■ **REQUIRED WORK**
Pictures don't belong in the copy; print all the records exactly.

(Edit tracking data)
━━━━━━━━━━━━━━━━━━━━

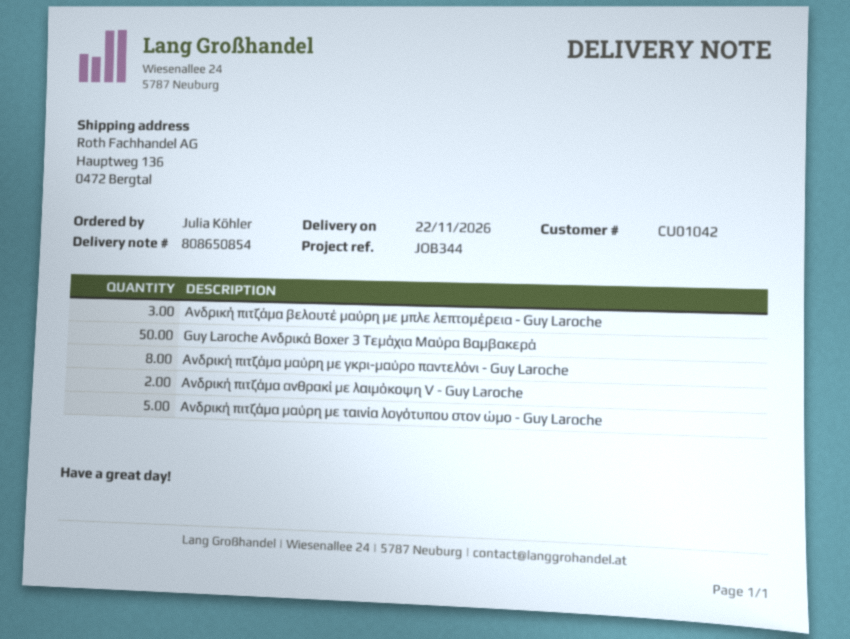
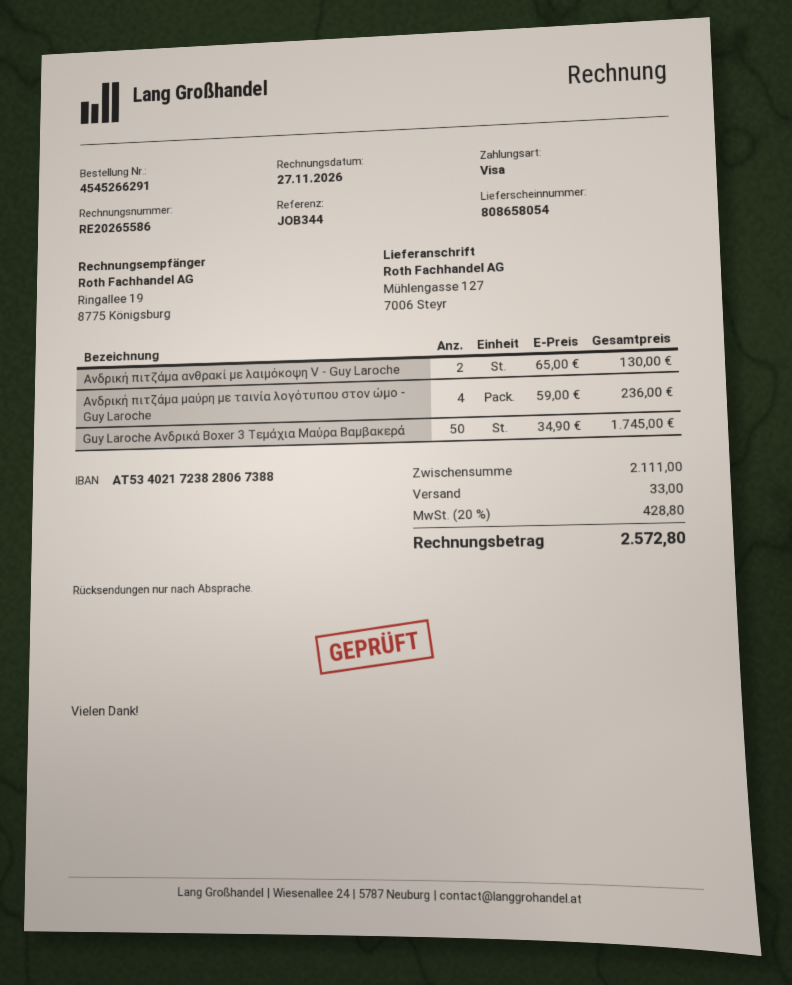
delivery note number: 808650854 -> 808658054
ship to: Hauptweg 136, 0472 Bergtal -> Mühlengasse 127, 7006 Steyr
Ανδρική πιτζάμα βελουτέ μαύρη με μπλε λεπτομέρεια - Guy Laroche: 3 -> none
Ανδρική πιτζάμα μαύρη με γκρι-μαύρο παντελόνι - Guy Laroche: 8 -> none
Ανδρική πιτζάμα μαύρη με ταινία λογότυπου στον ώμο - Guy Laroche: 5 -> 4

━━━━━━━━━━━━━━━━━━━━

■ **TASK ANSWER**
delivery note number: 808650854 -> 808658054
ship to: Hauptweg 136, 0472 Bergtal -> Mühlengasse 127, 7006 Steyr
Ανδρική πιτζάμα βελουτέ μαύρη με μπλε λεπτομέρεια - Guy Laroche: 3 -> none
Ανδρική πιτζάμα μαύρη με γκρι-μαύρο παντελόνι - Guy Laroche: 8 -> none
Ανδρική πιτζάμα μαύρη με ταινία λογότυπου στον ώμο - Guy Laroche: 5 -> 4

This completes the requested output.